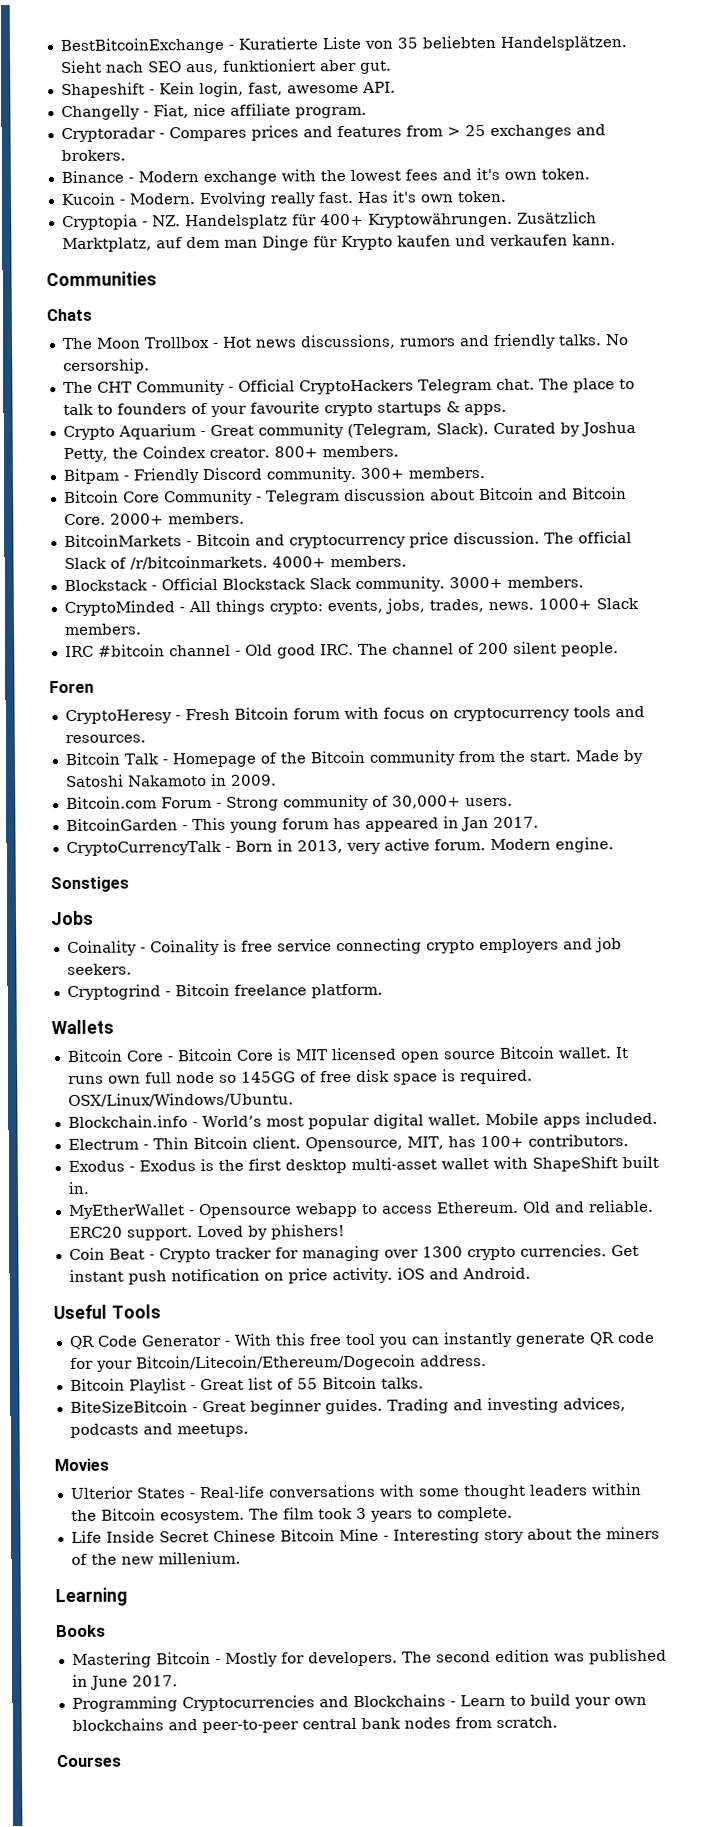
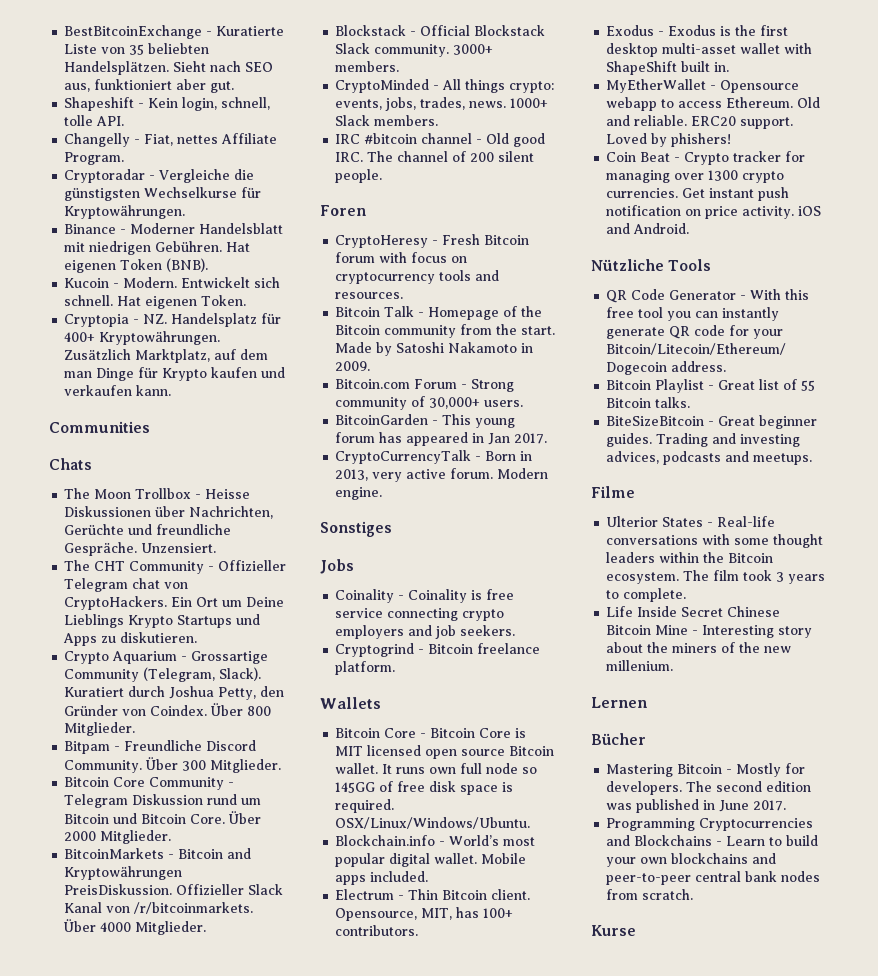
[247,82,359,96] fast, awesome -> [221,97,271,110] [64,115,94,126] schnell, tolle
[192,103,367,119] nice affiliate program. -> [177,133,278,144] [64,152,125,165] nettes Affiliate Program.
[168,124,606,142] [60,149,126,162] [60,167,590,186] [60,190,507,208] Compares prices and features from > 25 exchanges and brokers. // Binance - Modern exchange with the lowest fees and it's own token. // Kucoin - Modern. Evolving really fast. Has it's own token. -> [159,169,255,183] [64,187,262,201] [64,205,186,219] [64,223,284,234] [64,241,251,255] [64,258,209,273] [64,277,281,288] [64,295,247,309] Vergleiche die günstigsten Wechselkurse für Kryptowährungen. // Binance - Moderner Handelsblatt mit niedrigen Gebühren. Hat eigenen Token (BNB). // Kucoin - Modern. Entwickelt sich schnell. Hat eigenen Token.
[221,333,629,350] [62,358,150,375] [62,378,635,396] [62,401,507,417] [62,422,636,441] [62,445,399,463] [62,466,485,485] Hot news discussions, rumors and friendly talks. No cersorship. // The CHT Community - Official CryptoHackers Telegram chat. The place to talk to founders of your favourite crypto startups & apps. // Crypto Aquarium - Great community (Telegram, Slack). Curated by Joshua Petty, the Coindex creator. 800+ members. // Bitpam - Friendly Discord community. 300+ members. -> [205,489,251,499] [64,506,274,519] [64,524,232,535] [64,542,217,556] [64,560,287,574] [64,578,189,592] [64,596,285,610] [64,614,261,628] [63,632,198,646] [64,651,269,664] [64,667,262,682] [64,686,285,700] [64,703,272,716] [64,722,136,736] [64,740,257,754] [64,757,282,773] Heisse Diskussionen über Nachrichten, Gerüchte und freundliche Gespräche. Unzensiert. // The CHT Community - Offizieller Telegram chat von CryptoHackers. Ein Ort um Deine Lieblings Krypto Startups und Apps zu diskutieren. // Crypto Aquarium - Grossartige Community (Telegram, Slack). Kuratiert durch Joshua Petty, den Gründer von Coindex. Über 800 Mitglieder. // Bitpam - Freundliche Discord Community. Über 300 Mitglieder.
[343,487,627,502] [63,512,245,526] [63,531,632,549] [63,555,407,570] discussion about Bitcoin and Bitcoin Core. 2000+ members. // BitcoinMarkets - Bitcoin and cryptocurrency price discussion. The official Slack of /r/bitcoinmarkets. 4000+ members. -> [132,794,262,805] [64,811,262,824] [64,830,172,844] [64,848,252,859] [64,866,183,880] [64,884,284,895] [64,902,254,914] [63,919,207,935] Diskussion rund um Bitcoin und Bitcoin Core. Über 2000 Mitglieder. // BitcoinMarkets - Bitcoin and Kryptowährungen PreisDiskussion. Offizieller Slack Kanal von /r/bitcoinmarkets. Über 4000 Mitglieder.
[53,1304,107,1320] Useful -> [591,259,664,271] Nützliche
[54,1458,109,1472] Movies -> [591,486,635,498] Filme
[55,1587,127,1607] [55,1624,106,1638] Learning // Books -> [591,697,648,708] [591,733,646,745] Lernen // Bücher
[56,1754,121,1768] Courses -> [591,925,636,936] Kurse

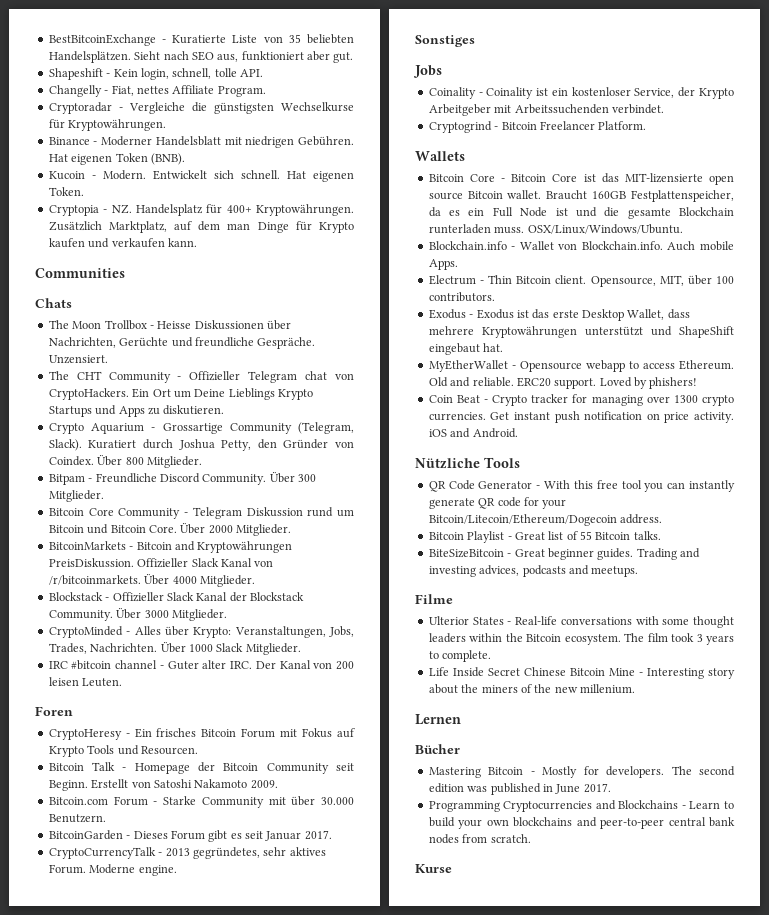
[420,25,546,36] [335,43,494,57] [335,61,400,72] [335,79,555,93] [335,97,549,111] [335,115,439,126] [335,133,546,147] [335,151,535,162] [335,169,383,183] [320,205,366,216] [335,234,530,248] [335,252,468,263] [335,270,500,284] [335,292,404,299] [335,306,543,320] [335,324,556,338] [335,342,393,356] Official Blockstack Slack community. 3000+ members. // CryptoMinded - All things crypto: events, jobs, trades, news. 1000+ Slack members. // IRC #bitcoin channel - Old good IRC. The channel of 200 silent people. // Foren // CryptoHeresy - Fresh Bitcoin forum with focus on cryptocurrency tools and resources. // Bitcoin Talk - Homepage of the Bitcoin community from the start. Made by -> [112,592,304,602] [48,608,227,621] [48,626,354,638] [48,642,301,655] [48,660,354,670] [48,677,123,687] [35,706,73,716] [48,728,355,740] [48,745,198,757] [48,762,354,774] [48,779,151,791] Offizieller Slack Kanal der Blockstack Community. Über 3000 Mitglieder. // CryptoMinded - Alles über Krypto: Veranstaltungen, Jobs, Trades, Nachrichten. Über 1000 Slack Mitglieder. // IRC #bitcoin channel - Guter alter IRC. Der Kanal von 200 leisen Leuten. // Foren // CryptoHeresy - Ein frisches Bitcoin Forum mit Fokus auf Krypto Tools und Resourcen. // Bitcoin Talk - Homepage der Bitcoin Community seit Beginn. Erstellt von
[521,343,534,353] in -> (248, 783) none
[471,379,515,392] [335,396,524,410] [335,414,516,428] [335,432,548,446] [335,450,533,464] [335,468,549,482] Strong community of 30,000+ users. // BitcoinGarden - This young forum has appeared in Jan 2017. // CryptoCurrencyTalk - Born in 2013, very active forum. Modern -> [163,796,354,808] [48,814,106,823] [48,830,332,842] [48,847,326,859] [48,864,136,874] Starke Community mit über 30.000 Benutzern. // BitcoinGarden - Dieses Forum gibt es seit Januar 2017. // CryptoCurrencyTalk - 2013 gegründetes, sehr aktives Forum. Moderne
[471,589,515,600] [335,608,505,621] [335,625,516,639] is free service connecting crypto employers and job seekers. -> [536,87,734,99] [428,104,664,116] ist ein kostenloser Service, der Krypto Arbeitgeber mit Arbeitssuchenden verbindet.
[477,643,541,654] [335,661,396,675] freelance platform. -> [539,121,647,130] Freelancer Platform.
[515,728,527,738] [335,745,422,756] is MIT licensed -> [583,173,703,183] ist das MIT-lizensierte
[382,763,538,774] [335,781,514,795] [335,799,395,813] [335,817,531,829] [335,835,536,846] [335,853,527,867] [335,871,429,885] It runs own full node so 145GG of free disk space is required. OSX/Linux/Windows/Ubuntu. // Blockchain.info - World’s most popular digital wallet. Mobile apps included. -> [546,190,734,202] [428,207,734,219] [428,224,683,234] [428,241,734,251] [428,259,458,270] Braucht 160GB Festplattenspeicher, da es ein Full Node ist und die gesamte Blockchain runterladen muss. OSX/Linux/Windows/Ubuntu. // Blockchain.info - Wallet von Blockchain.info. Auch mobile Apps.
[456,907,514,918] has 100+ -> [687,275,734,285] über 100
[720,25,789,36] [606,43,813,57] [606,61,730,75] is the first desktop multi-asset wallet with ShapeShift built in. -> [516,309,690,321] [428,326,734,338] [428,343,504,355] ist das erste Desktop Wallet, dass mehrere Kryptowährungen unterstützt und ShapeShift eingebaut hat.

EXERCISE BRIEF:
Transcribe each line of the data above, unaltered, from the one where "[471,589,515,600] [335,608,505,621] [335,625,516,639]" appears to the one where "[515,728,527,738] [335,745,422,756] is" appears, inclusive of both.

YOUR SOLUTION:
[471,589,515,600] [335,608,505,621] [335,625,516,639] is free service connecting crypto employers and job seekers. -> [536,87,734,99] [428,104,664,116] ist ein kostenloser Service, der Krypto Arbeitgeber mit Arbeitssuchenden verbindet.
[477,643,541,654] [335,661,396,675] freelance platform. -> [539,121,647,130] Freelancer Platform.
[515,728,527,738] [335,745,422,756] is MIT licensed -> [583,173,703,183] ist das MIT-lizensierte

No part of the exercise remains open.